### Extracted material:
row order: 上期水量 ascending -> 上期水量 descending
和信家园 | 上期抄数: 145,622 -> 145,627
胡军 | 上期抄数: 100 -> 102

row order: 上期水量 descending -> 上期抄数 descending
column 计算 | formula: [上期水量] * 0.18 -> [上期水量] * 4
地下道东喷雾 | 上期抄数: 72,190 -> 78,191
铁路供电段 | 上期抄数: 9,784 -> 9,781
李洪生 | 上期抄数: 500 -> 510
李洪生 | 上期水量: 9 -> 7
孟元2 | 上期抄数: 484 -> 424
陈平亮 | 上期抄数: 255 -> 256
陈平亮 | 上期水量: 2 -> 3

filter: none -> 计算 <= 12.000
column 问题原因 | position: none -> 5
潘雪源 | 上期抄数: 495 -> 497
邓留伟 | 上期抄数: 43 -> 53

### Instructions to follow:
Your response should hold only an exact copy of the lines above, from the one containing "李洪生 | 上期水量: 9 -> 7" through the end of the entries.

### Final answer:
李洪生 | 上期水量: 9 -> 7
孟元2 | 上期抄数: 484 -> 424
陈平亮 | 上期抄数: 255 -> 256
陈平亮 | 上期水量: 2 -> 3

filter: none -> 计算 <= 12.000
column 问题原因 | position: none -> 5
潘雪源 | 上期抄数: 495 -> 497
邓留伟 | 上期抄数: 43 -> 53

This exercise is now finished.